Theater News

Claiborne Carries On

In her new show at Danny’s Skylight Room, Claiborne Cary’s charm and talent carry the day.

Claiborne Cary
Claiborne Cary

It’s fascinating to watch an entertainer rely on his or her native talent and skills when presenting a show that is not fully polished. Such is the case with Claiborne Cary in her current act at Danny’s Skylight Room, called Auntie Clai Sings. In a fundamental way, that familial title cleverly smoothes over the rough edges of her performance. Who, after all, would complain if their charming aunt made a flub or two? Besides, one of the things “Auntie Clai” does best is throw off an ad lib or make a funny face when she makes a mistake. This invariably charms the audience, so she relies on it–perhaps a bit too much.

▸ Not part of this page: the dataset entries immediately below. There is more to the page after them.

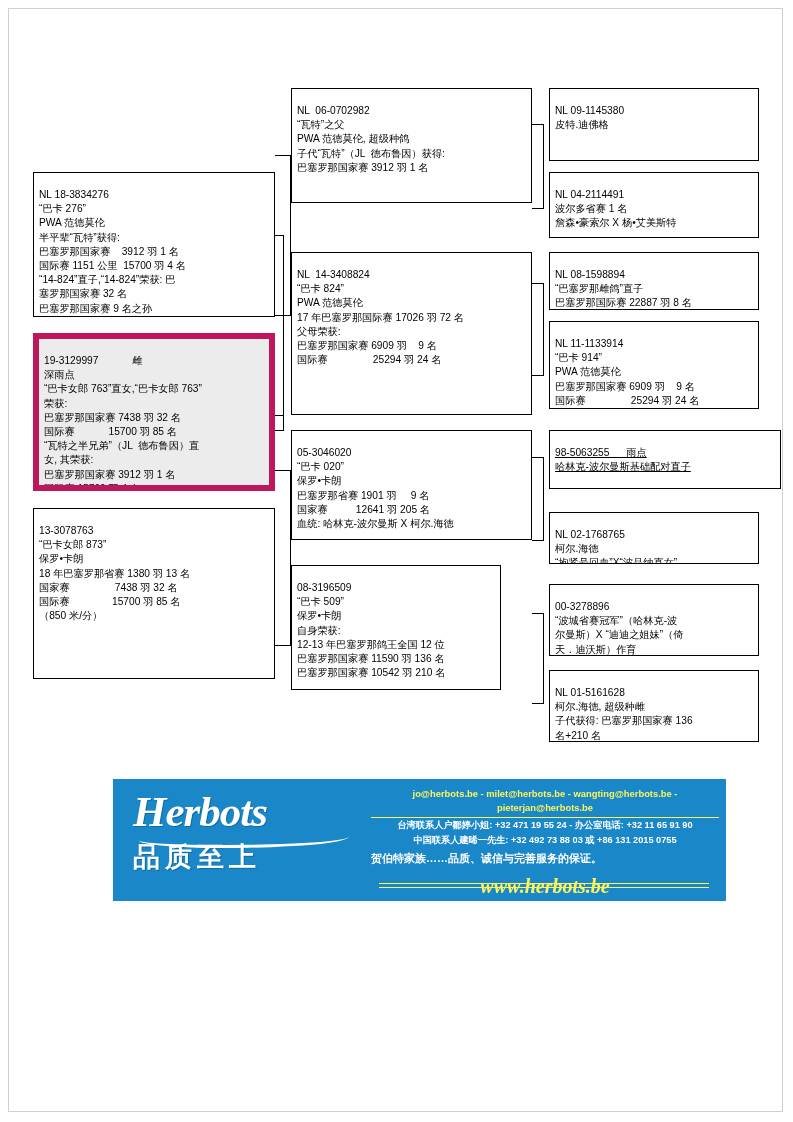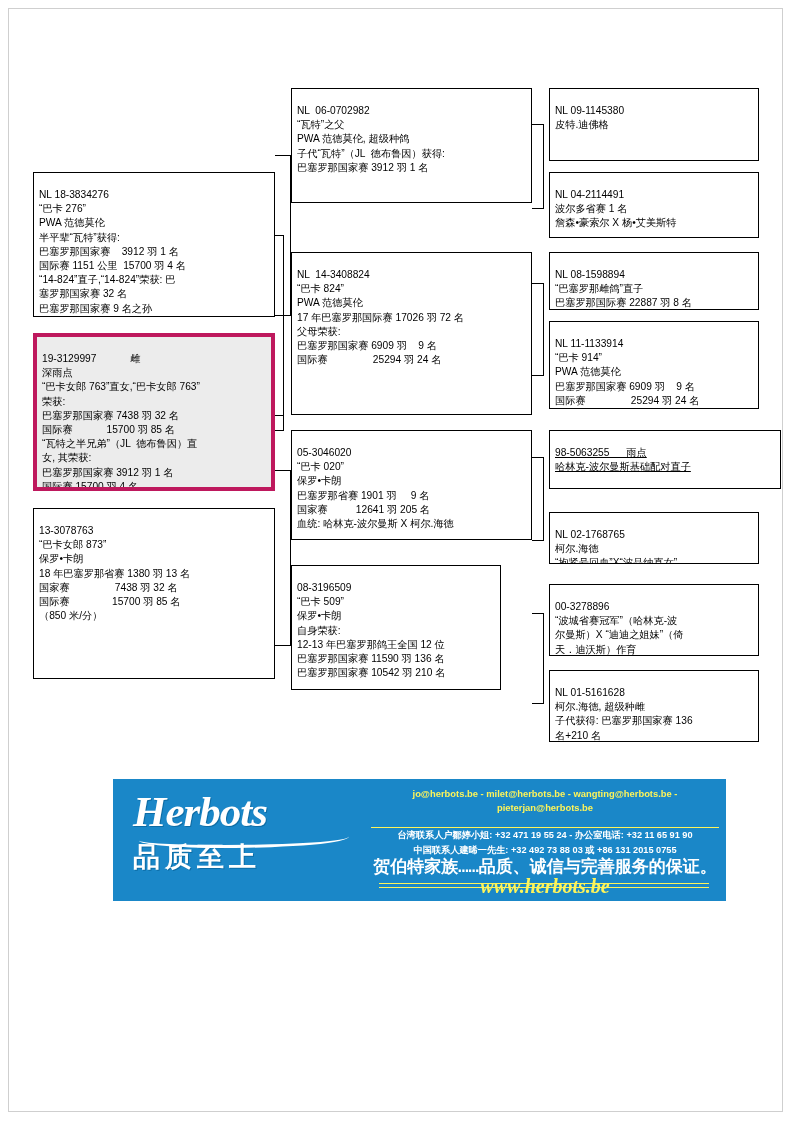--- a/index.html
+++ b/index.html
@@ -38,7 +38,7 @@
   }
   .node.subject {
     background: #ececec;
-    border: 4px solid #be185d;
+    border: 6px solid #be185d;
     font-size: 10.2px;
   }
   .line {

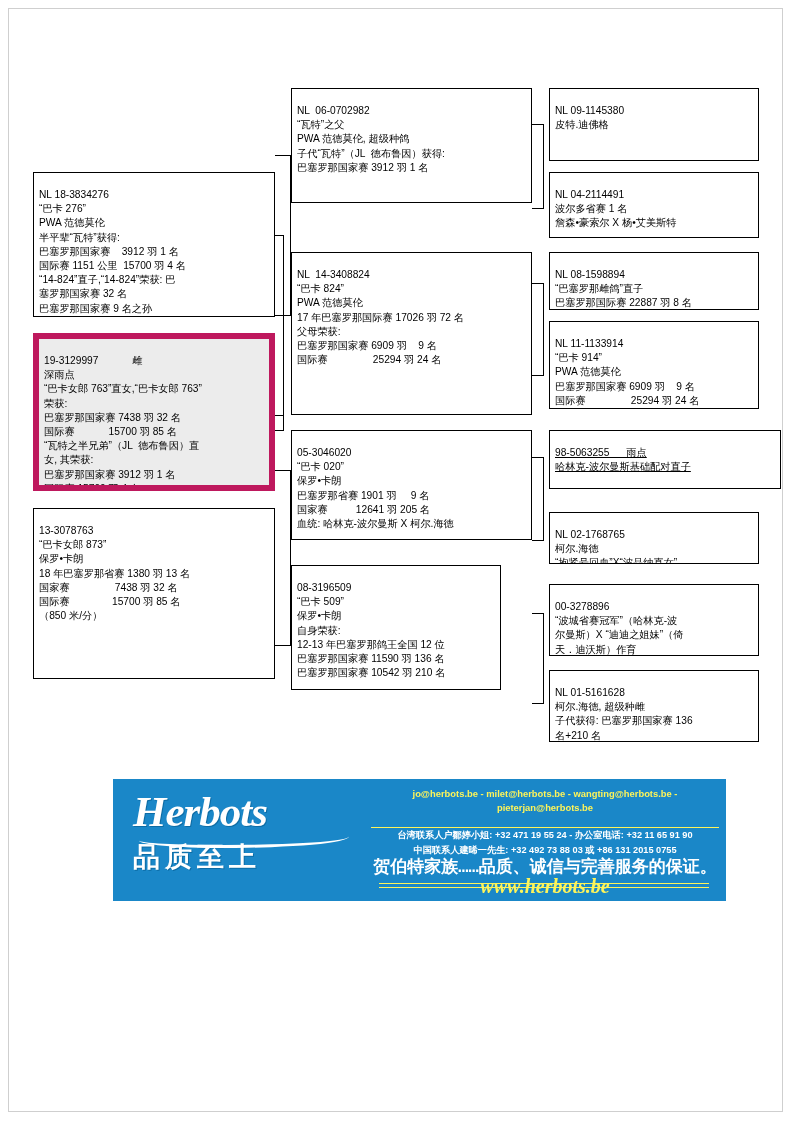--- a/index.html
+++ b/index.html
@@ -107,7 +107,7 @@
     line-height: 14px;
     text-align: center;
     border-bottom: 1px solid #fdf45a;
-    padding-bottom: 12px;
+    padding-bottom: 2px;
   }
   .banner-line {
     font-size: 9.2px;

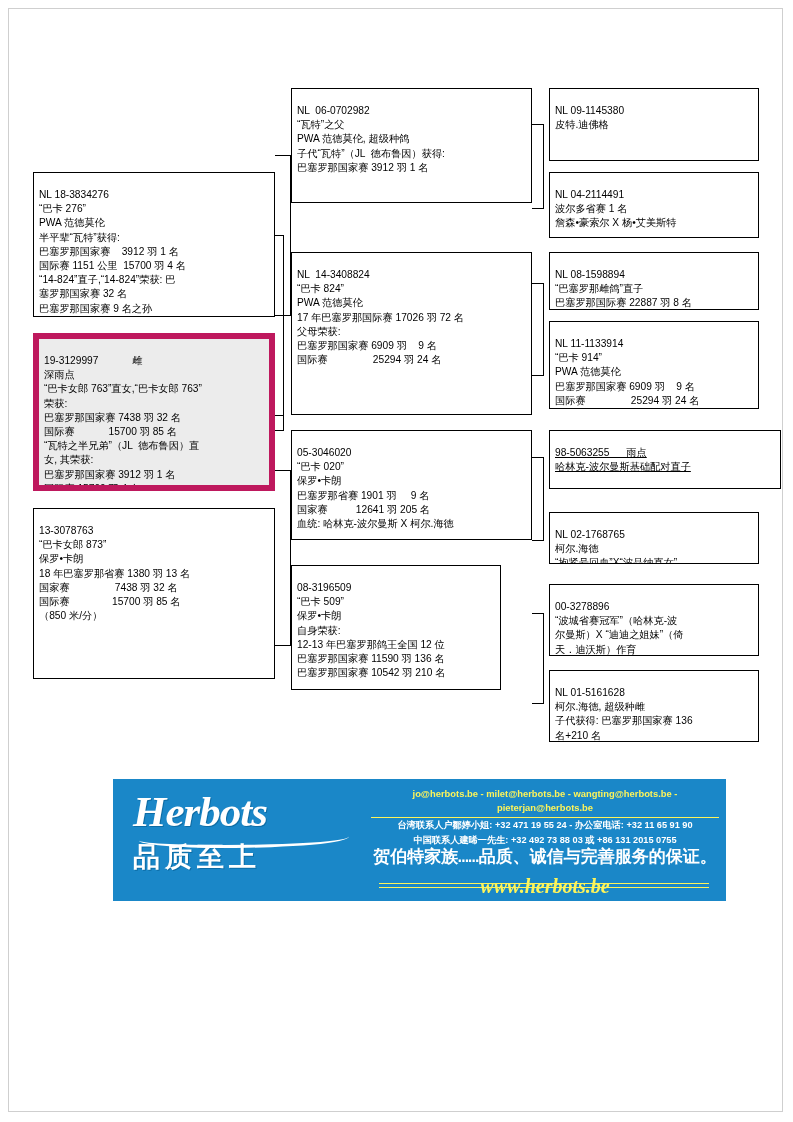--- a/index.html
+++ b/index.html
@@ -117,12 +117,11 @@
     font-weight: bold;
   }
   .banner-slogan {
-    font-size: 17px;
+    font-size: 11px;
     color: #ffffff;
     line-height: 20px;
-    text-align: center;
-    font-weight: bold;
-    font-family: Liberation Mono, monospace;
+    font-weight: bold;
+    font-family: Liberation Sans, sans-serif;
   }
   .banner-url {
     font-family: "Liberation Serif", serif;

The show should be sharper, tighter, better…but Claiborne Cary has so many tools at her disposal that she can find a way to bolster the act whenever it threatens to collapse.

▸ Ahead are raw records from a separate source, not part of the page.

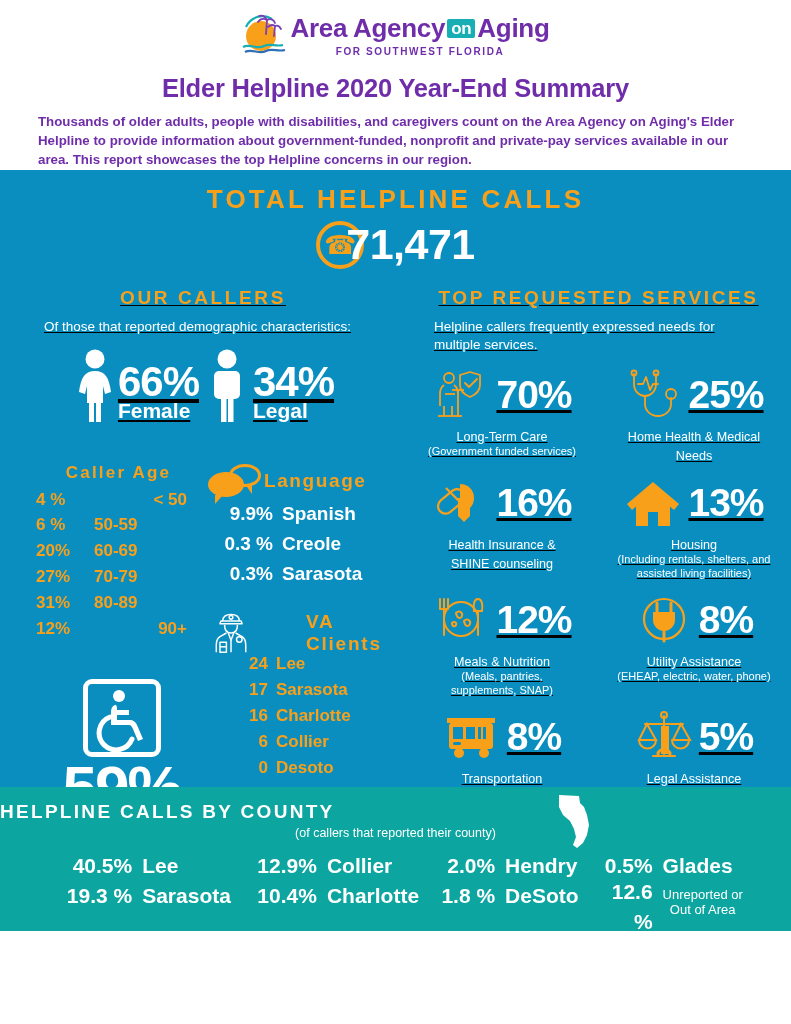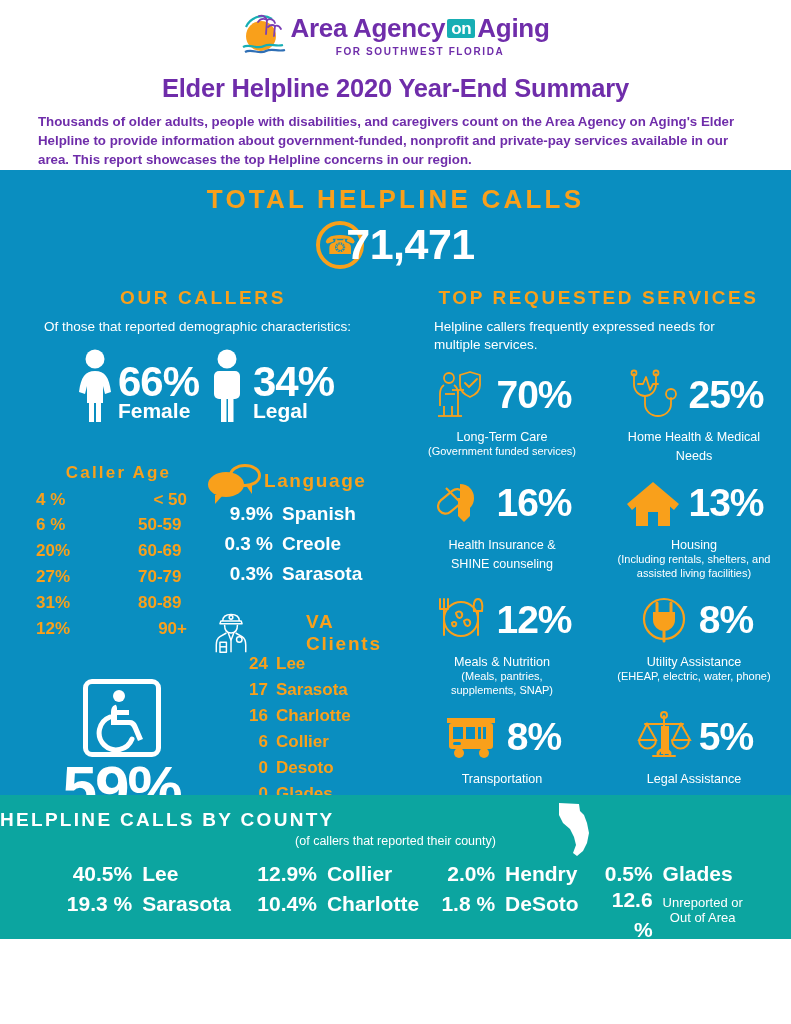--- a/index.html
+++ b/index.html
@@ -61,7 +61,7 @@
     z-index:2; position:relative;
   }
 
-  .cols { display:flex; padding:16px 0 8px 0; }
+  .cols { display:flex; padding:16px 0 0 0;text-decoration:underline; }
   .col-left { width:406px; position:relative; }
   .col-right { width:385px; position:relative; }
 

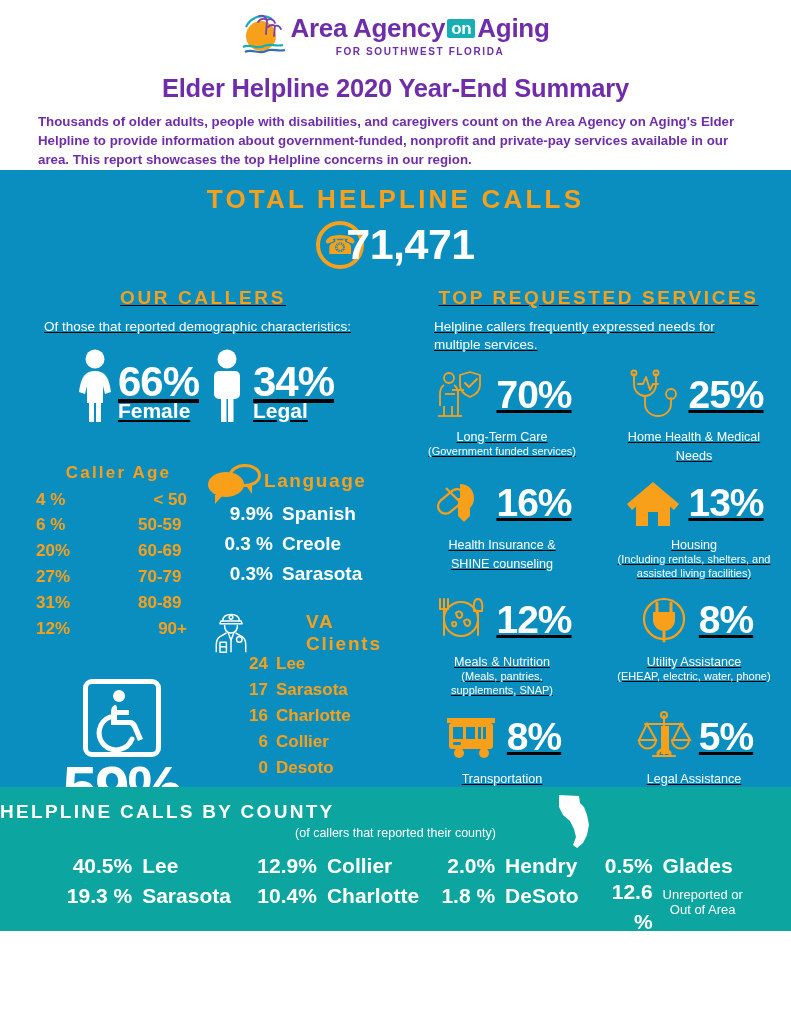--- a/index.html
+++ b/index.html
@@ -89,7 +89,7 @@
   }
   .age-row { display:flex; color:#f9a01b; font-size:17px; font-weight:bold; line-height:1.52; }
   .age-pct { width:58px; text-align:left; }
-  .age-band { flex:1; text-align:left;margin-left:44px; }
+  .age-band { flex:1; text-align:left; }
   .age-band.right { text-align:right; padding-right:14px; }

Cary doesn’t possess the most mellifluous voice in town but she’s a gifted actress who can put over most any song when she knows the lyrics. More often than not, she does–and it helps when you’ve written the song yourself. When she sings her own compositoin “Live Performance,” the number has the sound of experience in it and she makes it stick. Cary can be devastating in a story song but comedy comes easier to her. She has a Cheshire cat grin to go with her mischievous eyes; they work overtime during her innuendo-driven rendition of “Play Your Song For Me” by Tom Andersen.

It’s that air of knowing just what you’re thinking before you think it that gives Cary an edge. If some performers come off “too hip for the room,” she wins the audience over by making us feel that we’re all too hip for the world outside the room. She does this with material like John Wallowitch’s “Cosmetic Surgery,” a song that comically names celebrities who have had their tummies tucked and their hips lipoed.

Cary has a big personality. She’s most effective when she slightly underplays, whether slicing a bit of comedy or stabbing at the heart. As a comedian, it’s her slyness that gets the laughs; as a song stylist, it’s the pathos beneath her bravado that persuades. She errs whenever she goes over the top rather than under it. For instance, she foolishly goes for broad laughs when she delivers Cole Porter’s “Love for Sale” in the persona of an over-the-hill prostitute in handcuffs. This lady is too classy for such clowning. Happily, she recoups before the evening is out with one of her signature songs, “Too Old to Die Young.”

Overall, this is a sloppy, purposefully casual show that works largely on the basis of Claiborne Cary’s personality. Tedd Firth is a gifted jazz pianist and a talented musical director but he’s a bit wasted on Cary, who really needs a strong director. Auntie Clai Sings once more at Danny’s on Thursday, May 30 at 7pm.